Most people have a complicated relationship with the idea of surprise. On the one hand, yes, it feels great to tear the wrapping paper off of something you really wanted but never expected, or to be knocked off your feet by a piece of good news, or to open your door on your birthday to find a gathering of all your favorite people, plus cake. Surprise, in other words, can magnify joy — but that doesn’t stop us from trying to spoil things for ourselves ahead of time. We ask pointed questions about plans and snoop through calendars. We beg for clues, or play guessing games. When no one’s looking, we shake the boxes under the tree.
All of which, new research suggests, really do make us less happy in the long run. According to a study recently published in the journal Psychological Review, most people, if given the choice, really don’t want to know what the future holds.

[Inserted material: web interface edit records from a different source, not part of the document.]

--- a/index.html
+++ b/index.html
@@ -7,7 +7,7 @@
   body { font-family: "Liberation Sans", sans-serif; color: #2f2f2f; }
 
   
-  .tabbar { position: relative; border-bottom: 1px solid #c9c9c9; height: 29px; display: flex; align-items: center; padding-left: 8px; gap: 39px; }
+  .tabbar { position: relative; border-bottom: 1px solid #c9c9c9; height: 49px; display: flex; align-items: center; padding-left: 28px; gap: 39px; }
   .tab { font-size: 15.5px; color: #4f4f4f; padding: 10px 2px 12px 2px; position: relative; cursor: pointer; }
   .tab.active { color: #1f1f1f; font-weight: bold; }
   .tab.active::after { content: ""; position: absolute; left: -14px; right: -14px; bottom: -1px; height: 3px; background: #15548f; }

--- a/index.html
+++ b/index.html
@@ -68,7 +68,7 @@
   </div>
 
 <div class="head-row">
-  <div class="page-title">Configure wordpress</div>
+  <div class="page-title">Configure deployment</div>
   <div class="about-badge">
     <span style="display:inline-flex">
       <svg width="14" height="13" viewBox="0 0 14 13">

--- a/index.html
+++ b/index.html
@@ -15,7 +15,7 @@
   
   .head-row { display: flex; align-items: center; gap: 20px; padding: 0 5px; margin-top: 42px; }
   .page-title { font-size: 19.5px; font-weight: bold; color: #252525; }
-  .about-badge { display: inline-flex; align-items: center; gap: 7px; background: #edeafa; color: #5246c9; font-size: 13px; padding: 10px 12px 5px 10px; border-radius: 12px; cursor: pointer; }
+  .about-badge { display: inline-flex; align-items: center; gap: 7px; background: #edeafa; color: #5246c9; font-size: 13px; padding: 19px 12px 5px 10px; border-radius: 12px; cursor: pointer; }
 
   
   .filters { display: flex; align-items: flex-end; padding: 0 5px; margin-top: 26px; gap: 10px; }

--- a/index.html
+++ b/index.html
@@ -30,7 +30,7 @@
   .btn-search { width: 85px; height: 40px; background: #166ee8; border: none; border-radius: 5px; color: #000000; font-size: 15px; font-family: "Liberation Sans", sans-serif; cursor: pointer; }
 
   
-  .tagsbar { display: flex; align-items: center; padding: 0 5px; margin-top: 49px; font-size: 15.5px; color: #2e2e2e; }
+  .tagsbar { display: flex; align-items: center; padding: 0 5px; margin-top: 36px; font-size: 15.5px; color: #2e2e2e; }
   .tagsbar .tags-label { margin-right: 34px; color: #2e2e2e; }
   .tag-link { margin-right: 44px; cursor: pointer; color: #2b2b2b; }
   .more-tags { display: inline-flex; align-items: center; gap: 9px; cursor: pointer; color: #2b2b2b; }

The study authors surveyed nationally representative samples of adults in Germany and Spain, asking participants how much they’d want to know about certain future life events. The researchers included items along the spectrum of mundane to life-altering, and negative to positive: Would you want to know what you were getting for Christmas? Or the final score of that soccer game? What about whether or not your marriage will last, or the sex of your future child, or how long you’ll live?

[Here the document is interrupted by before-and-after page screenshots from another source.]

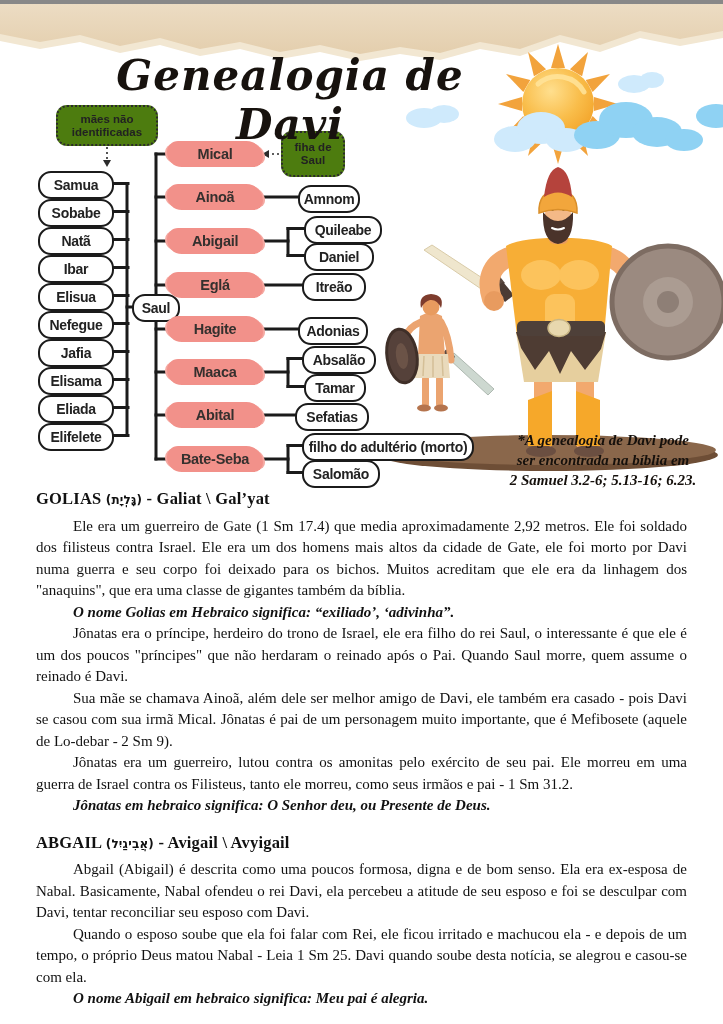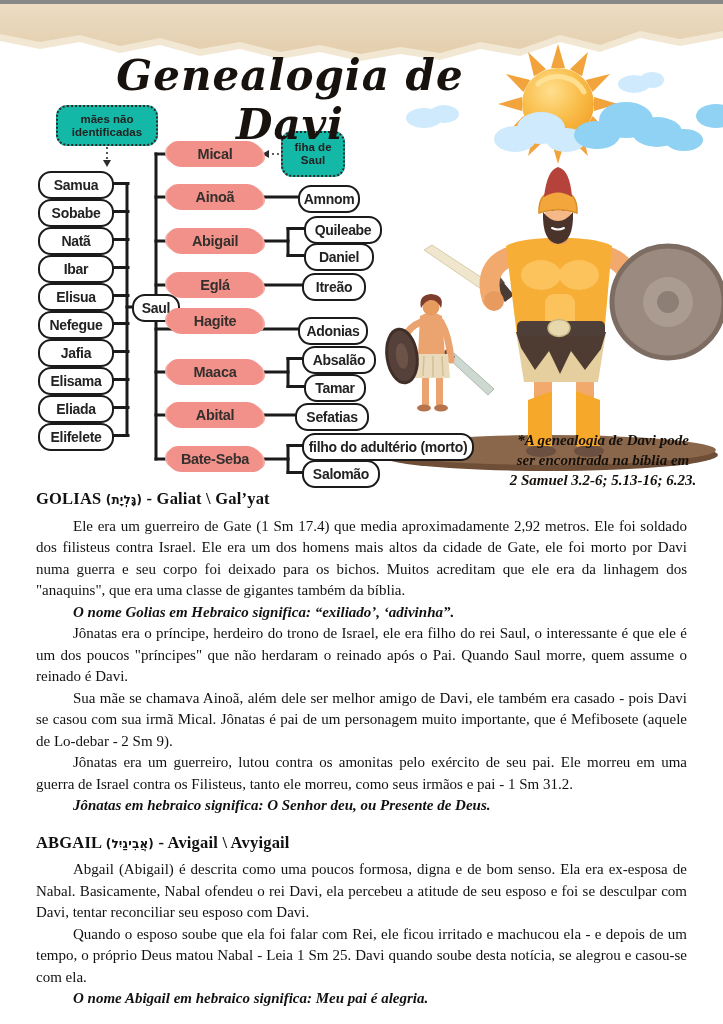--- a/index.html
+++ b/index.html
@@ -26,7 +26,7 @@
     box-shadow:-5px 0 0 -3px #f5a9a2,5px 0 0 -3px #f5a9a2;
     font-family:"Liberation Sans",sans-serif;font-weight:700;font-size:14.5px;letter-spacing:-0.3px;
     font-stretch:condensed;color:#35302e;white-space:nowrap;}
-  .bubble{position:absolute;box-sizing:border-box;border:2px dotted #2b2b2b;border-radius:11px;background:#14b8a6;
+  .bubble{position:absolute;box-sizing:border-box;border:2px dotted #2b2b2b;border-radius:11px;background:#4d7c0f;
     display:flex;align-items:center;justify-content:center;text-align:center;z-index:2;
     font-family:"Liberation Sans",sans-serif;font-weight:700;font-size:11.5px;line-height:1.12;
     font-stretch:condensed;color:#222;padding:2px 4px;}

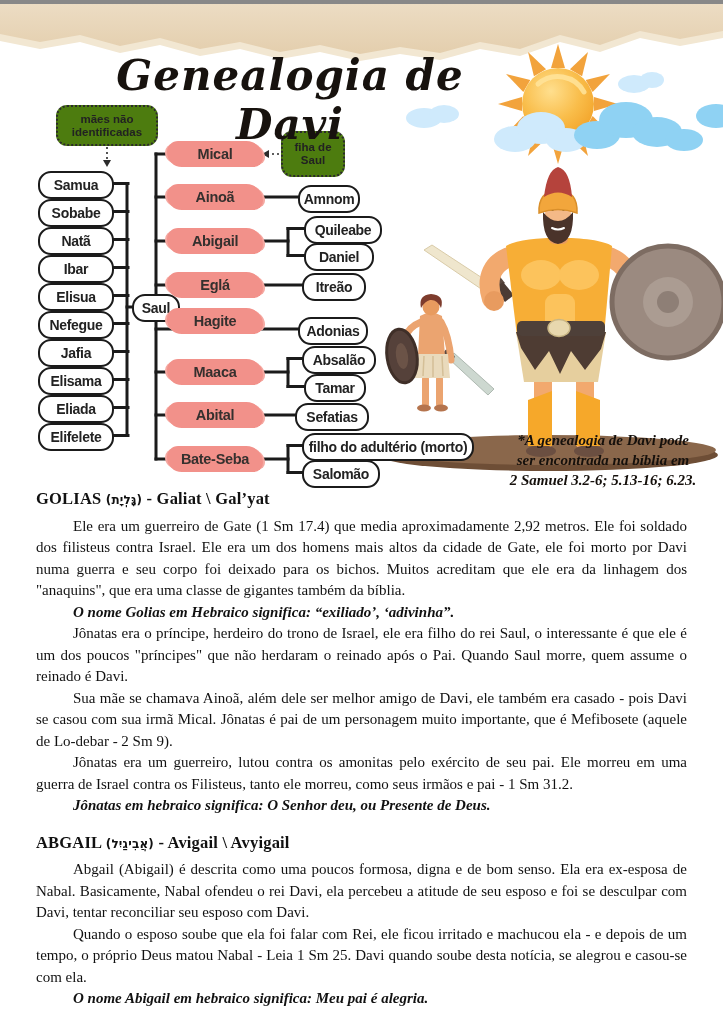--- a/index.html
+++ b/index.html
@@ -225,7 +225,7 @@
   <div class="wife" style="top:180px">Ainoã</div>
   <div class="wife" style="top:224px">Abigail</div>
   <div class="wife" style="top:268px">Eglá</div>
-  <div class="wife" style="top:304px">Hagite</div>
+  <div class="wife" style="top:312px">Hagite</div>
   <div class="wife" style="top:355px">Maaca</div>
   <div class="wife" style="top:398px">Abital</div>
   <div class="wife" style="top:442px">Bate-Seba</div>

As might be expected, the overwhelming majority of participants — upwards of 85 percent — had no interest in learning about the bad stuff life had in store for them. More surprising, though, was the fact that people were also uninterested in learning about the good things: Depending on the question, somewhere between 40 to 70 percent preferred to remain in the dark.
There were some nuances: People were especially resistant to knowing things that would happen in the near future — the closer an event was to the present, the more likely they were to choose ignorance. (Age also played a role in this: Older participants were more okay with knowing how and when they would die, for example, while the younger ones had no interest in finding out.) And the more risk-averse someone was, the more likely they were to shy away from the idea of knowing what came next, while the opposite was true for people who frequently attended religious services. But overall, as lead author Gerd Gigerenzer, a researcher at the Max Planck Institute for Human Development, summed up in a statement: “Deliberate ignorance, as we’ve shown here, doesn’t just exist; it is a widespread state of mind.” So widespread, in fact, only 1 percent of survey respondents said they’d want to know every single thing on the list. The good news is, for most things, we don’t really have a choice.